Robin Monro-Davies (Chairman)

Robin Monro-Davies served as a regular officer in the Royal Navy from 1958-1968, operating as a carrier pilot mainly in the Far East. He subsequently obtained a Master of Science degree from the Sloan School of Management, Massachusetts Institute of Technology in Boston ("MIT"). On leaving MIT, Mr. Monro-Davies spent a year as an investment analyst on Wall Street and then joined Fox-Pitt Kelton ("FPK"). FPK became one of the U.K.'s leading independent brokerage and research houses and Mr. Monro-Davies was appointed joint Chief Executive Officer (CEO) in 1976. In 1978, Mr. Monro-Davies was appointed CEO of IBCA, FPK's newly established independent bank credit rating business, in addition to his role as FPK's CEO. He continued as CEO of IBCA following his retirement from FPK in 1992, developing the business to become Fitch, the world's third largest rating agency. Mr. Monro-Davies retired as CEO of Fitch at the end of 2001. Since then he has acted in various non executive roles and currently is a Board Member of AXA UK, Assured Guaranty Limited in Bermuda and HSBC Bank plc. He is also on the board of a listed investment trust. Mr. Monro-Davies was educated at St. Paul's School, London, and the Britannia Royal Naval College, Dartmouth.

Talmai Morgan

Talmai Morgan qualified as a barrister in the United Kingdom in 1976. He moved to Guernsey in 1988 where he worked for Barings as general counsel and then for the Bank of Bermuda as managing director of Bermuda Trust (Guernsey) Limited. From January 1999 to June 2004, Mr. Morgan was director of Fiduciary Services and Enforcement at the Guernsey Financial Services Commission (Guernsey's financial regulatory agency) where he was responsible for the design and subsequent implementation of Guernsey's law relating to the regulation of fiduciaries, administration businesses and company directors. Mr. Morgan was also involved in working groups of the Financial Action Task Force and the Offshore Group of Banking Supervisors. From July 2004 to May 2005, Mr. Morgan served as chief executive of Guernsey Finance, which is the official body for the promotion of the Guernsey finance industry. Mr. Morgan is now the chairman or a non-executive director of a number of investment companies including companies listed on the LSE. He holds an M.A. in Economics and Law from the University of Cambridge.

John Hallam

John Hallam is a fellow of the Institute of Chartered Accountants in England and Wales and qualified as an accountant in 1971. Previously, Mr. Hallam was a partner at PricewaterhouseCoopers and retired in 1999 after 27 years with the firm in Guernsey and in other countries. Mr. Hallam is currently chairman of Cazenove Absolute Equity Ltd, Dexion Absolute Ltd and Partners Group Global Opportunities Ltd.
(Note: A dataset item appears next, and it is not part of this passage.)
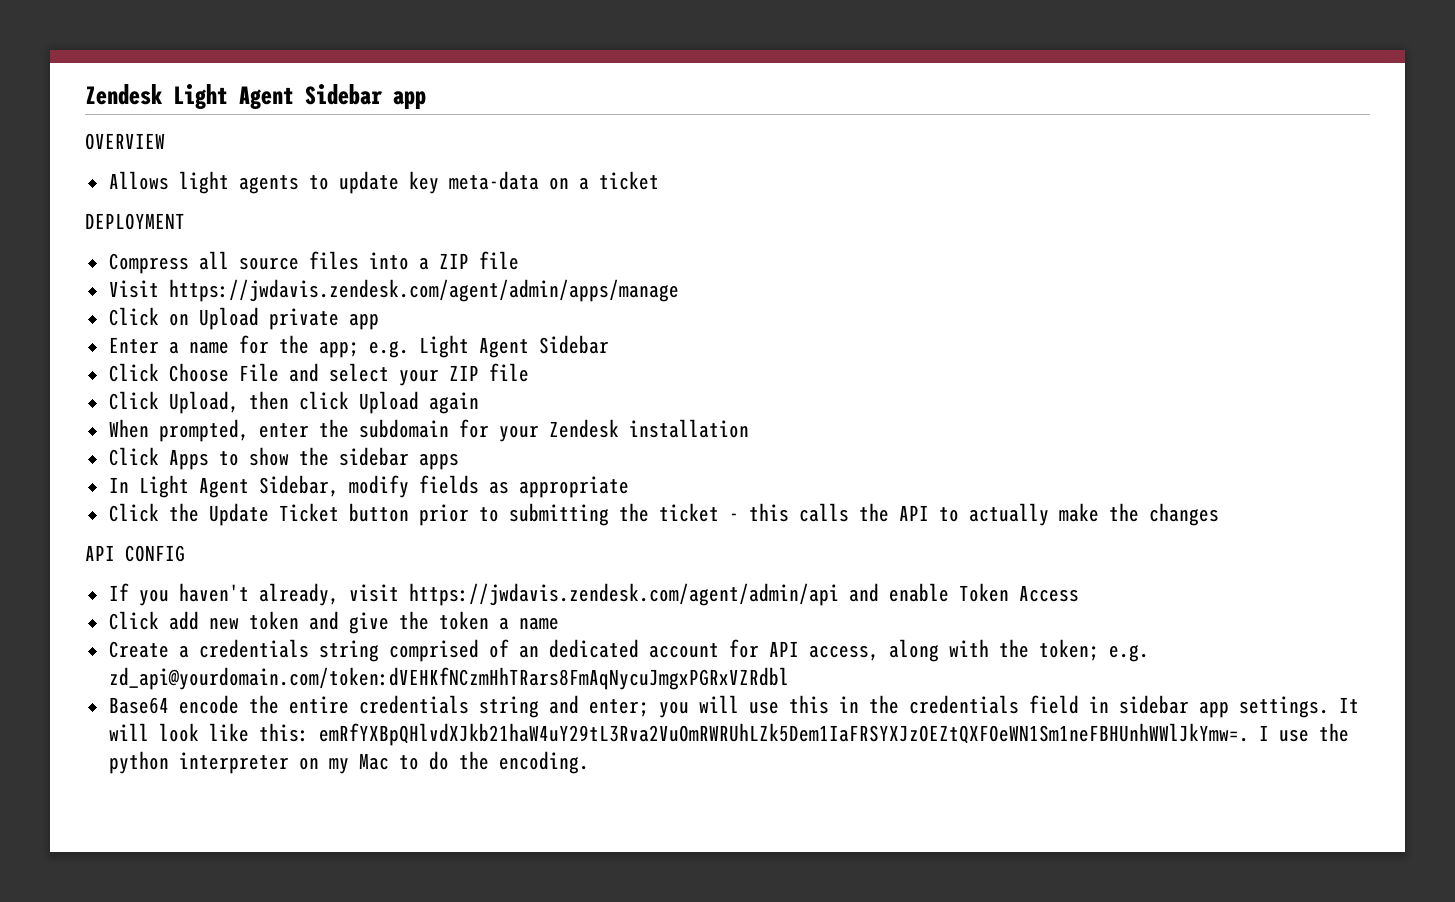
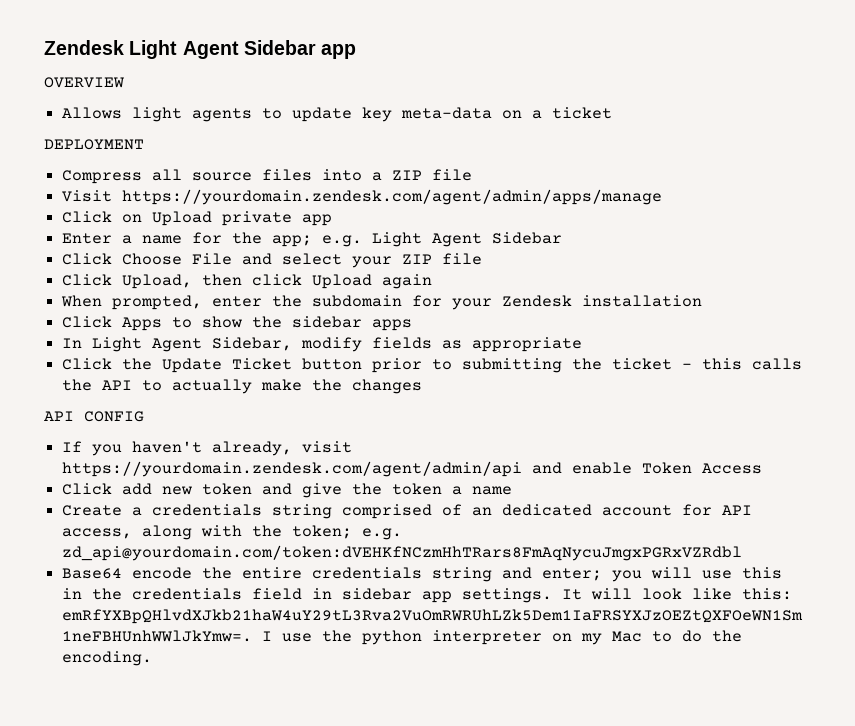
[168,279,679,302] https://jwdavis.zendesk.com/agent/admin/apps/manage -> [122,189,663,205] https://yourdomain.zendesk.com/agent/admin/apps/manage
[408,583,839,606] https://jwdavis.zendesk.com/agent/admin/api -> [62,461,523,477] https://yourdomain.zendesk.com/agent/admin/api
He is also a director of a number of other financial services companies, some of which are listed on the LSE. Mr. Hallam served for many years as a member and latterly chairman of the GFSC, from which he retired in 2006.

Christopher Sherwell 

Christopher Sherwell is a non-executive director of a number of investment-related companies. Mr. Sherwell was managing director of Schroders (C.I.) Limited from April 2000 to January 2004. He remained a non-executive director of Schroders (C.I.) Limited until he stepped down at the end of December 2008. His other directorships include chairmanship of Goldman Sachs Dynamic Opportunities Limited, a fund of hedge funds. Before joining Schroders in 1993, he worked as Far East regional strategist with Smith New Court Securities in London and then in Hong Kong. Mr. Sherwell was previously a journalist, working for the Financial Times. Mr. Sherwell received a B.Sc. (Gen) from the University of London in 1968, an M.A. from the University of Oxford in 1971 and a M.Phil. from the University of Oxford in 1973.

Michael J. Holmberg

Michael J. Holmberg, Managing Director, joined NB Group in 2009. Michael is the co-head of distressed portfolio management. Prior to joining NB Group, Michael founded Newberry Capital Management LLC in 2006 and prior to that Michael founded and managed Ritchie Capital Management's Special Credit Opportunities Group. He was also a managing director at Strategic Value Partners and Moore Strategic Value Partners. He began investing in distressed and credit oriented strategies as a portfolio manager at Continental Bank/Bank of America, where he established the bank's global proprietary capital account. Michael received an AB in economics from Kenyon College and an MBA from the University of Chicago.

Patrick H. Flynn

Patrick H. Flynn, Managing Director, joined NB Group in 2006. Patrick is the co-head of distressed portfolio management. He came to NB Group with more than 15 years of experience, including positions with Putnam Investments, UBS and JP Morgan Chase. Most recently, Patrick served as director of research at DDJ Capital Management, LLC. He holds an AB from Columbia University and a MBA in Finance and Economics from the University of Chicago. Patrick has been awarded the Chartered Financial Analyst designation.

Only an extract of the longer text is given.